Androgen deprivation therapy remains a critical component of treatment for men with advanced prostate cancer, and data support its use in metastatic disease and in conjunction with surgery or radiation in specific settings. Alternatives to standard androgen deprivation therapy, such as intermittent androgen suppression and estrogen therapy, hold the potential to improve toxicity profiles while maintaining clinical benefit. Current androgen deprivation strategies seem to incompletely suppress androgen levels and androgen-receptor-mediated effects at the tissue level. Advances in the understanding of mechanisms that contribute to castration-resistant prostate cancer are leading to rationally designed therapies targeting androgen metabolism and the androgen receptor. The results of large trials investigating the optimization of primary androgen deprivation therapy, including evaluation of intermittent androgen suppression and phase III studies of novel androgen synthesis inhibitors, such as abiraterone acetate, are eagerly awaited.


Figure 1
Figure 1. Androgen action
Testosterone circulates in the blood bound to albumin (not shown) and SHBG, and exchanges with free testosterone. Free testosterone enters prostate cells and is converted to DHT by the enzyme 5[alpha]-reductase. Binding of DHT to the AR induces dissociation from HSPs and receptor phosphorylation. The AR dimerizes and can bind to androgen-response elements in the promoter regions of target genes. Coactivators (such as ARA70) and corepressors (not shown) also bind the AR complex, facilitating or preventing, respectively, its interaction with the GTA. Activation (or repression) of target genes leads to biological responses including growth, survival and the production of PSA. Potential transcription-independent actions of androgens are not shown.
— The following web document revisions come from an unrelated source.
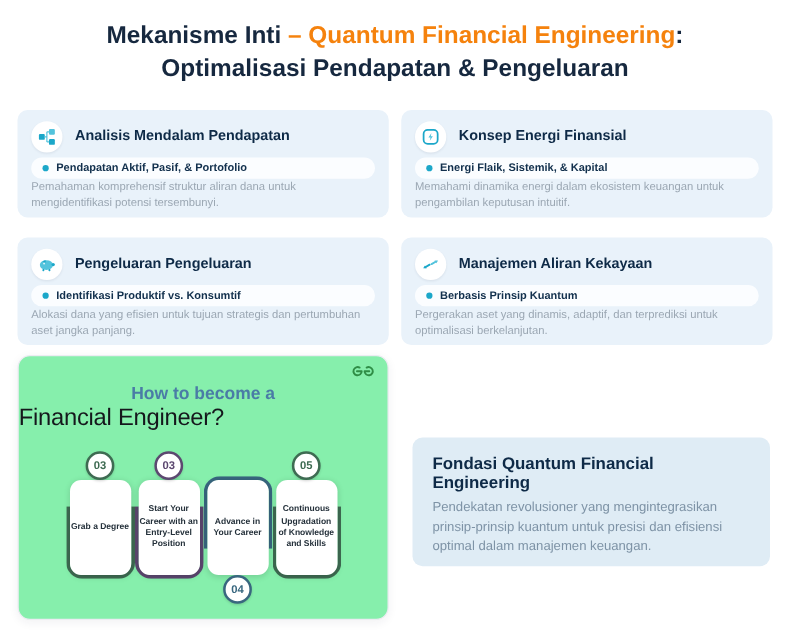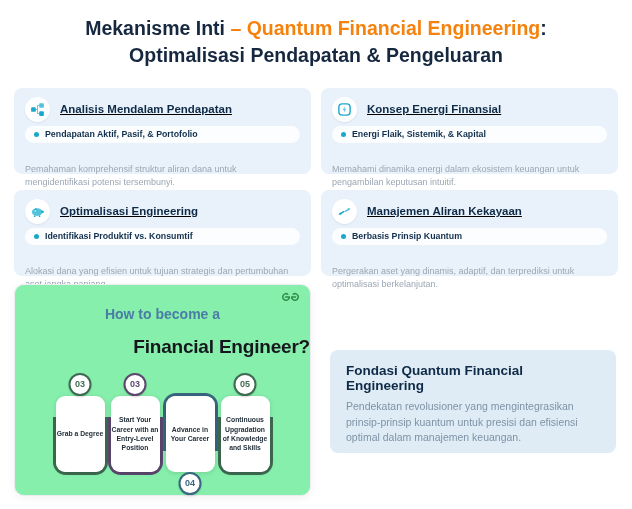--- a/index.html
+++ b/index.html
@@ -26,7 +26,7 @@
     background:#E9F2FA; border-radius:8px; padding:9px 11px;
     height:86px; box-sizing:border-box;
   }
-  .head { display:flex; align-items:center; gap:10px;text-decoration:underline; }
+  .head { display:flex; align-items:center; gap:10px; }
   .icircle {
     width:25px; height:25px; border-radius:50%; background:#fff; flex:0 0 auto;
     display:flex; align-items:center; justify-content:center;

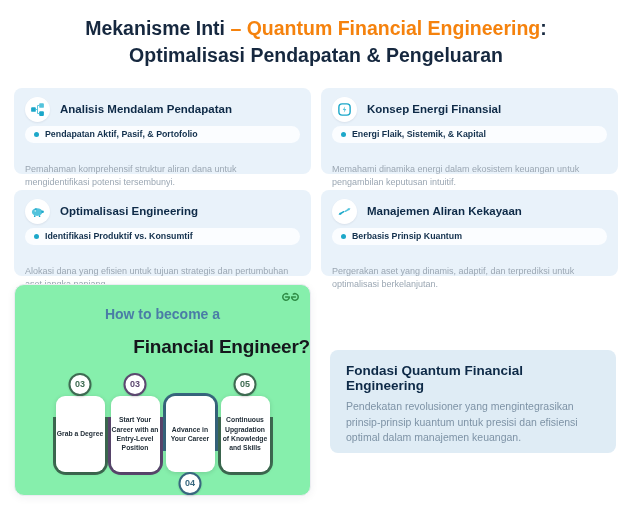--- a/index.html
+++ b/index.html
@@ -39,7 +39,7 @@
   }
   .dot { width:5px; height:5px; border-radius:50%; background:#1BA7C9; flex:0 0 auto; }
   .ptxt { font-size:8.8px; font-weight:700; color:#12304D; white-space:nowrap; }
-  .cdesc { margin-top:20px; font-size:9px; line-height:1.45; color:#9BA7B3; }
+  .cdesc { margin-top:0; font-size:9px; line-height:1.45; color:#9BA7B3; }
 
   
   .bottom { display:grid; grid-template-columns:297px 1fr; column-gap:19px; margin:8px 16px 0 14px; }

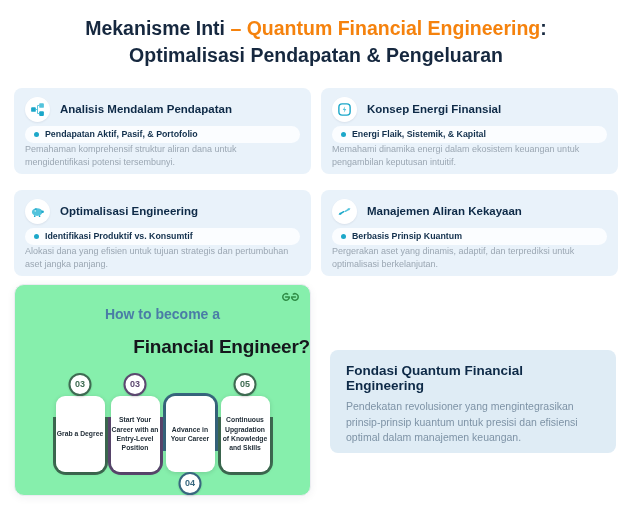--- a/index.html
+++ b/index.html
@@ -144,7 +144,7 @@
             <circle cx="5.6" cy="7.4" r="0.7" fill="#ffffff"></circle>
           </svg>
         </span>
-        <span class="ctitle">Optimalisasi Engineering</span>
+        <span class="ctitle">Pengeluaran Pengeluaran</span>
       </div>
       <div class="pill">
         <span class="dot"></span>

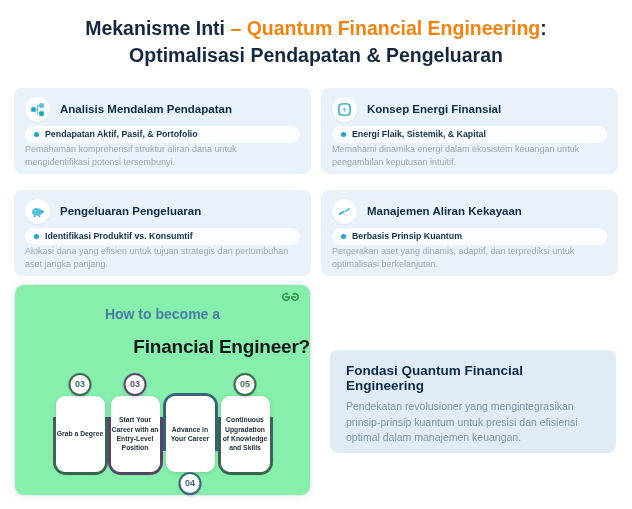--- a/index.html
+++ b/index.html
@@ -51,7 +51,7 @@
   }
   .gfg { position:absolute; top:7px; right:10px; line-height:0; }
   .ig-h1 { margin-top:21px; text-align:center; font-size:14px; font-weight:600; color:#4A7CA6; }
-  .ig-h2 { margin-top:14px; text-align:right; font-size:19px; font-weight:700; color:#15171c; letter-spacing:-.2px; }
+  .ig-h2 { margin-top:2px; text-align:left; font-size:19px; font-weight:400; color:#15171c; letter-spacing:-.2px; }
 
   .steps { display:flex; justify-content:center; margin-top:12px; }
   .step { position:relative; width:57px; height:128px; margin:0 -1px; }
Reproduced, with permission, from Feldman BJ and Feldman D (2001) Nat Rev Cancer 1: 34–45 © Macmillan Publishers Ltd. All rights reserved. Abbreviations: AR, androgen receptor; ARA70, androgen receptor associated protein 70; DHT, dihydrotestosterone; GTA, general transcription activation; HSP, heat-shock protein; SHBG, sex-hormone-binding globulin.
Figure 2
Figure 2. Mechanisms of castration resistance in prostate cancer
This Figure provides an overview of mechanisms demonstrated or hypothesized to be involved in the development of castration resistance in prostate cancer, divided into ligand-dependent and ligand-independent mechanisms. (1) Tissue and tumoral steroidogenesis contribute to synthesis of testosterone and DHT, and might lead to persistence of tissue-level androgen despite castration. (2) Mutations in the AR allow activation by alternate ligands or increased affinity for androgens. (3) Amplification increases AR abundance. (4) Ligand-independent activation of AR through ligand-independent modifications or cross-talk with other pathways, including phosphorylation of AR leading to hypersensitization and increased nuclear translocation. (5) Change in the balance of coactivators and corepressors augment AR activity. (6) Bypass pathways functioning independently of AR activity through upregulation of antiapoptotic molecules, such as Bcl-2. (7) Stem cells continuously produce both androgen-sensitive and castration-resistant clones. Abbreviations: AKT, akt serine/threonine kinase; AND, other androgenic steroidal precursors; AR, androgen receptor; DHEA, dihydroepiandrosterone; DHT, dihydrotestosterone; ERK, extracellular signal-regulated kinase; P, phosphorylated residues; PI3K, phosphoinositide 3-kinase; PTEN, phoshatase and tensin homolog.